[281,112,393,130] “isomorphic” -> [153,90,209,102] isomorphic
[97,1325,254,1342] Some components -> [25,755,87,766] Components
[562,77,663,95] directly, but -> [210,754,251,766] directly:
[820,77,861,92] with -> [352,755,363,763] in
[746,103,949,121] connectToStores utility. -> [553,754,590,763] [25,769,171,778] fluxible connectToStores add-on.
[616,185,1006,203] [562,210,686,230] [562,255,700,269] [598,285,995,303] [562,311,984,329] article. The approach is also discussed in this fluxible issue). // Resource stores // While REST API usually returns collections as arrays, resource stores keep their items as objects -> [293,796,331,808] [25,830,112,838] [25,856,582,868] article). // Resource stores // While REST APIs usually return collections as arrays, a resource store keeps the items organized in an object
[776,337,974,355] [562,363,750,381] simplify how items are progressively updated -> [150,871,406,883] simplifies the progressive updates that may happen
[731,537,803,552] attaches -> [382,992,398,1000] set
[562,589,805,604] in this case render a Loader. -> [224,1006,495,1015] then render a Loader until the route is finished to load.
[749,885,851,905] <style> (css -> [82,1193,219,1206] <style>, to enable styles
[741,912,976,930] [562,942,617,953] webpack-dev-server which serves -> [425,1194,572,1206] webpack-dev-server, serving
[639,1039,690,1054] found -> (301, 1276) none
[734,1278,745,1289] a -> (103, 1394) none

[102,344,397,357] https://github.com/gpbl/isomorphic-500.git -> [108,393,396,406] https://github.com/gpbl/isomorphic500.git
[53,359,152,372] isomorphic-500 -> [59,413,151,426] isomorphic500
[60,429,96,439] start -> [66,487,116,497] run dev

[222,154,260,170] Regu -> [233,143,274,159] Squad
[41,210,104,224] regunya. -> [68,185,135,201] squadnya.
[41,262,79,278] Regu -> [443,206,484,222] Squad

## Assigned task
Retype the material. Keep it exact.

## Your response
[281,112,393,130] “isomorphic” -> [153,90,209,102] isomorphic
[97,1325,254,1342] Some components -> [25,755,87,766] Components
[562,77,663,95] directly, but -> [210,754,251,766] directly:
[820,77,861,92] with -> [352,755,363,763] in
[746,103,949,121] connectToStores utility. -> [553,754,590,763] [25,769,171,778] fluxible connectToStores add-on.
[616,185,1006,203] [562,210,686,230] [562,255,700,269] [598,285,995,303] [562,311,984,329] article. The approach is also discussed in this fluxible issue). // Resource stores // While REST API usually returns collections as arrays, resource stores keep their items as objects -> [293,796,331,808] [25,830,112,838] [25,856,582,868] article). // Resource stores // While REST APIs usually return collections as arrays, a resource store keeps the items organized in an object
[776,337,974,355] [562,363,750,381] simplify how items are progressively updated -> [150,871,406,883] simplifies the progressive updates that may happen
[731,537,803,552] attaches -> [382,992,398,1000] set
[562,589,805,604] in this case render a Loader. -> [224,1006,495,1015] then render a Loader until the route is finished to load.
[749,885,851,905] <style> (css -> [82,1193,219,1206] <style>, to enable styles
[741,912,976,930] [562,942,617,953] webpack-dev-server which serves -> [425,1194,572,1206] webpack-dev-server, serving
[639,1039,690,1054] found -> (301, 1276) none
[734,1278,745,1289] a -> (103, 1394) none

[102,344,397,357] https://github.com/gpbl/isomorphic-500.git -> [108,393,396,406] https://github.com/gpbl/isomorphic500.git
[53,359,152,372] isomorphic-500 -> [59,413,151,426] isomorphic500
[60,429,96,439] start -> [66,487,116,497] run dev

[222,154,260,170] Regu -> [233,143,274,159] Squad
[41,210,104,224] regunya. -> [68,185,135,201] squadnya.
[41,262,79,278] Regu -> [443,206,484,222] Squad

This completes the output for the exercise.